For National Statistics, this raises some interesting questions. Should National Statistics be part of such an initiative, or might it damage the independence of the UK Statistics Authority? How can we take advantage of a raised focus on using data, but preserve the distinction between data that has been published under the code of practice, and other data that should be treated more cautiously? With all the excitement surrounding data mashups and the power of mixing data from multiple sources, it would be a pity if the quality dimension got left behind. Does data need a watermark so that sources can be traced, and conclusions drawn from mixed sources can be given the caution they deserve?
Common standards will be needed, but as ever, the problem with standards is that there is too much choice.

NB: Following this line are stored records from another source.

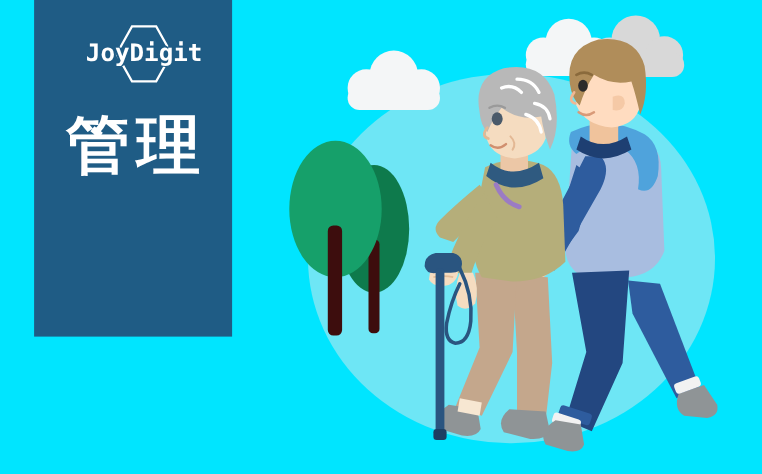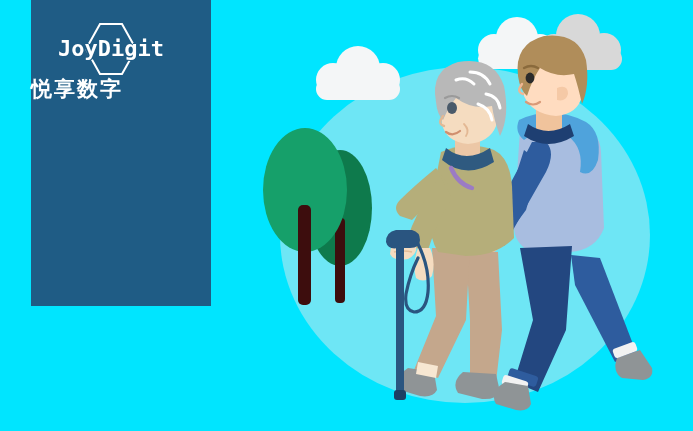--- a/index.html
+++ b/index.html
@@ -27,21 +27,21 @@
   .panel {
     position: absolute;
     left: 31px;
     top: 0px;
     width: 180px;
     height: 306px;
     background: #1f5c85;
     box-sizing: border-box;
     display: flex;
     flex-direction: column;
-    align-items: flex-start;
+    align-items: flex-end;
   }
   .brand {
     position: relative;
     margin-top: 26px;
     width: 160px;
     height: 46px;
     display: flex;
     align-items: center;
     justify-content: center;
   }
@@ -233,20 +233,20 @@
 
   <div class="panel">
 
     <div class="brand">
       <svg class="hexwrap" viewBox="0 0 56 56">
         <polygon points="17,3 39,3 53,28 39,53 17,53 3,28" fill="none" stroke="#ffffff" stroke-width="2"></polygon>
       </svg>
       <span class="wordmark">JoyDigit</span>
     </div>
 
-    <div class="brand-cn">悦享数字</div>
 
     <div class="title-block">
+      <div class="title-line">管理</div>
     </div>
 
   </div>
 
 </div>
 
 </body></html>

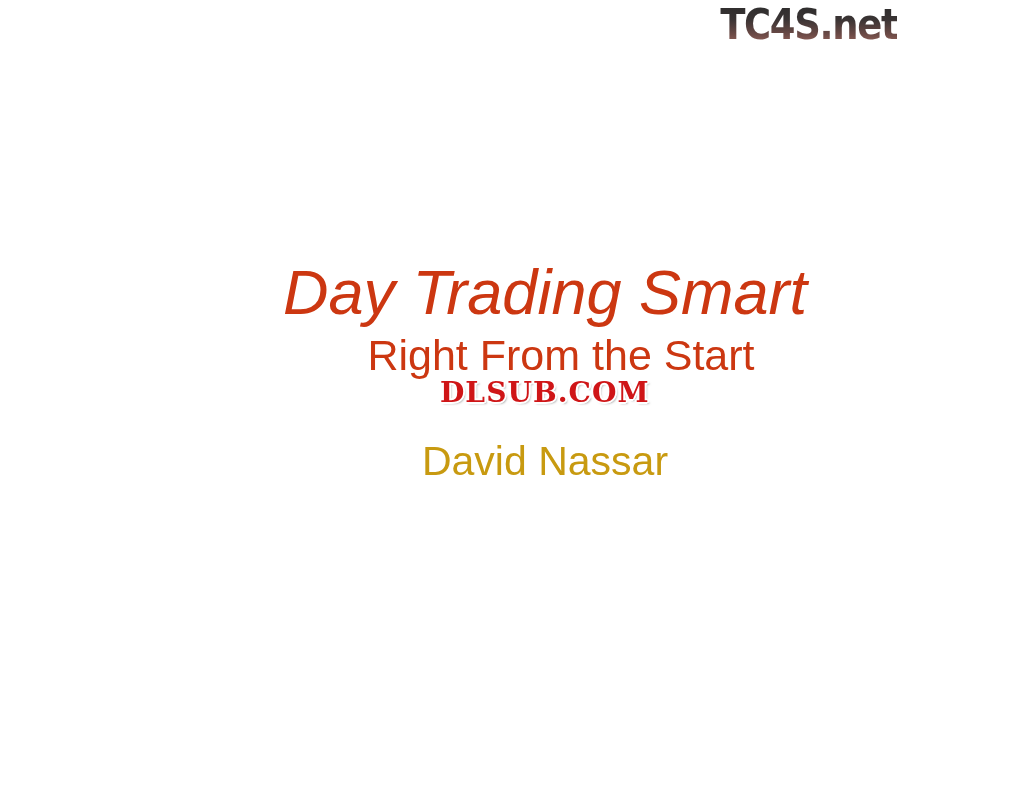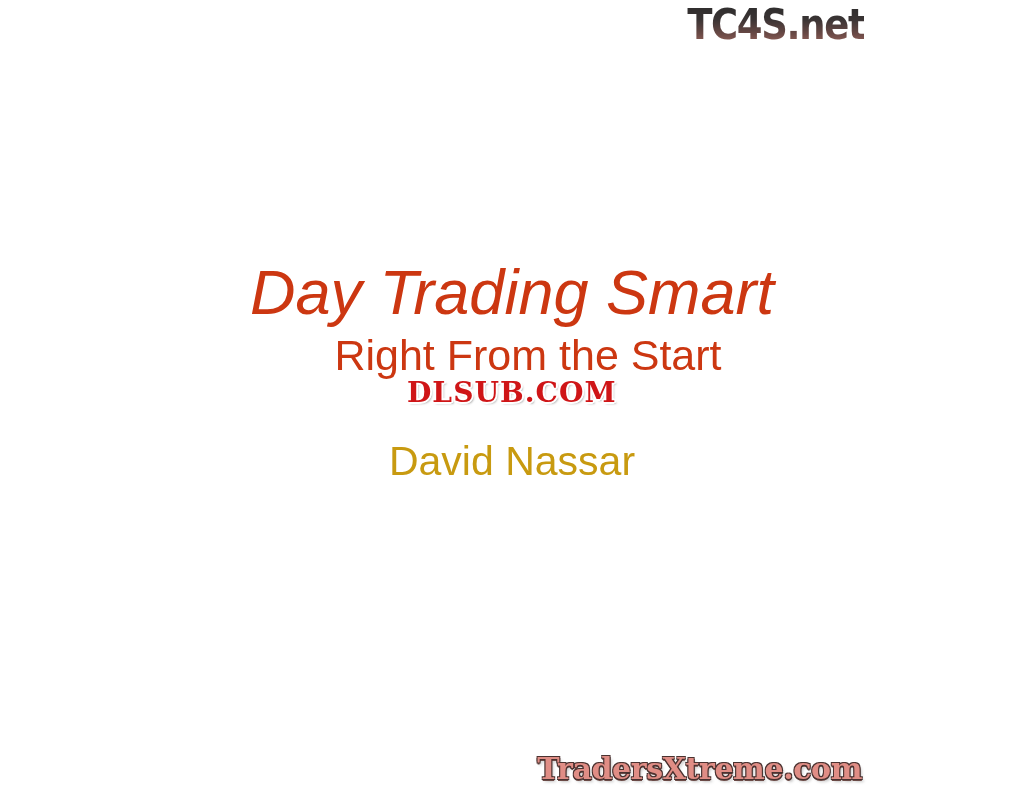--- a/index.html
+++ b/index.html
@@ -11,20 +11,21 @@
   body {
     font-family: "Liberation Sans", sans-serif;
   }
 
   #slide {
     position: relative;
     width: 872px;
     height: 791px;
     background: #ffffff;
     overflow: hidden;
+    margin-left: 33px;
   }
 
   
   .brand-top {
     position: absolute;
     top: 2px;
     right: 8px;
     font-family: "DejaVu Sans", sans-serif;
     font-weight: bold;
     font-size: 42px;
@@ -165,15 +166,14 @@
     <div class="subtitle">Right From the Start</div>
 
     <div class="author">David Nassar</div>
 
   </div>
 
   <div class="wm-dlsub">
     <span class="wm-inner">DLSUB.COM</span>
   </div>
 
-  <div class="wm-traders">TradersXtreme.com</div>
 
 </div>
 
 </body></html>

The international statistics community has settled clearly on SDMX – backed by the UN, OECD and Eurostat, and almost every leading National Statistics Institute is following it (including ONS). This could be an opportunity for it to become the predominant standard for published aggregate data across government, but it is not yet widely known beyond the statistical community. A prototype repository at ONS, serving up SDMX datasets is showing encouraging results, and we are already engaging with a wider community in the development of a suitable API.
Its wider adoption would encourage a wider community of developers, and it would be great if ONS and other NSIs could seed this with some further open source assets.